Given the possibility that the unidentified Greek fragment might have some connection with the Latin legal fragments, especially in view of the fifth-century date, the Volterra team re-examined Peter Head's publication and also took temporary custody of the fragment itself. Simon Corcoran successfully identified the fragment as coming from an early Christian pseudo-Apostolic "Church Order" work, the Testamentum Domini Nostri Jesu Christi. Although presumed to have been originally composed in Greek in the fourth or fifth centuries, it has survived only in other language versions, most famously in the Syriac translation made by Jacob of Edessa in 687. Aside from a few derivative passages, the newly identified fragment is the only part of the Greek original known still to exist.

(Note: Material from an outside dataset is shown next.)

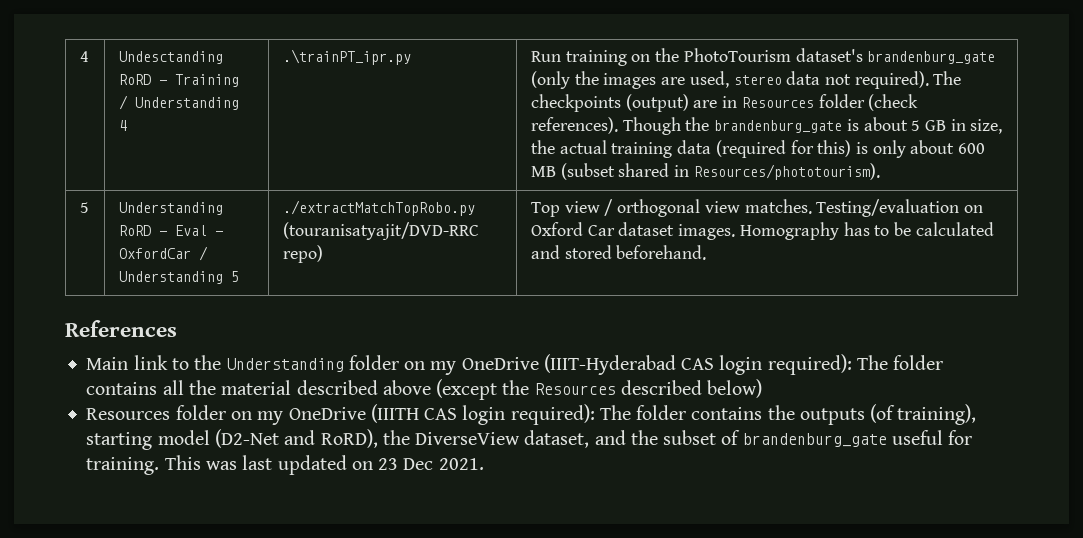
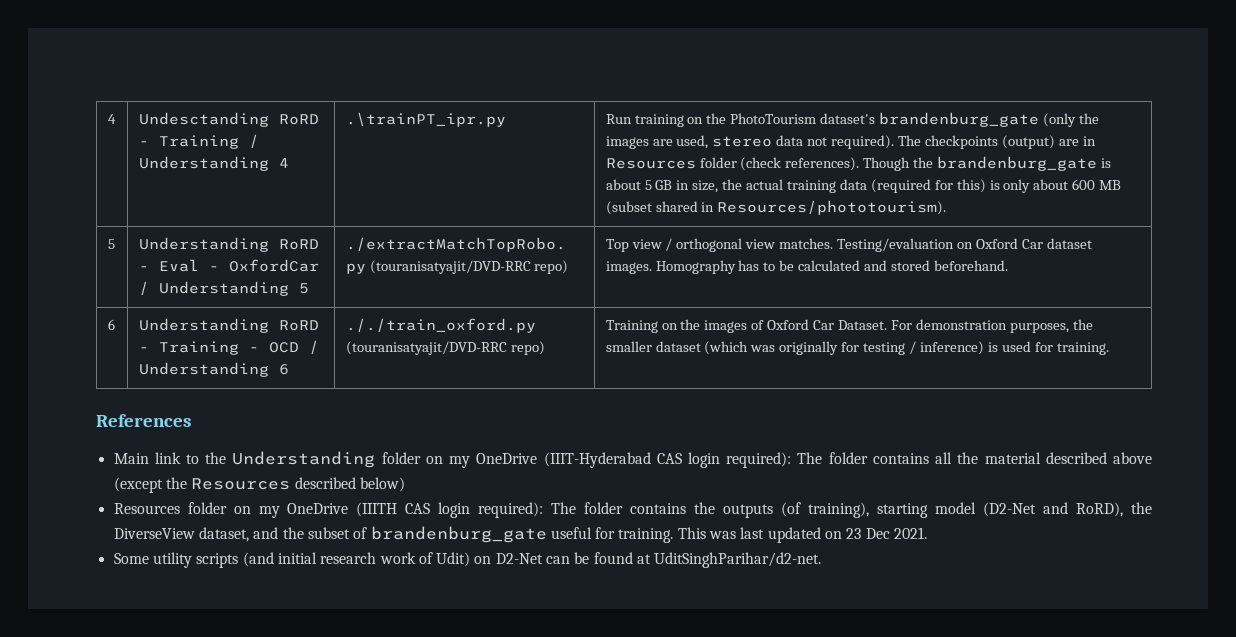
(707, 252) none -> [107,319,115,330] [138,318,319,333] [138,340,319,355] [138,362,289,377] [345,318,536,333] [345,341,545,355] [605,319,1093,333] [605,341,1109,355] // 6 | Understanding RoRD - Training - OCD / Understanding 6 | ././train_oxford.py (touranisatyajit/DVD-RRC repo) | Training on the images of Oxford Car Dataset. For demonstration purposes, the smaller dataset (which was originally for testing / inference) is used for training.
(484, 464) none -> [113,552,822,568] // Some utility scripts (and initial research work of Udit) on D2-Net can be found at UditSinghParihar/d2-net.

J. Cooper and A. MacLean, The Testament of Our Lord (Edinburgh, 1902) [English translation of the Syriac]
S. Corcoran and B. Salway, ‘A newly identified Greek fragment of the Testamentum Domini', Journal of Theological Studies n.s. 62 (2011) pp. 118-135
P.M. Head, 'An unidentified theological fragment from the fifth century in a private collection in Cambridge', Tyndale Bulletin 56 (2005) pp. 35-38
P.M. Head, ‘Five New Testament manuscripts: recently discovered fragments in a private collection in Cambridge’, Journal of Theological Studies n.s. 59 (2008) pp. 520-545
Ignatius Ephraem II Rahmani (Patriarch of Antioch), Testamentum Domini nostri Jesu Christi (Mainz,1899; repr. Hildesheim, 1968) [Syriac version with Latin translation]


Testamentum Domini

The text of the fragment will be added at a later date.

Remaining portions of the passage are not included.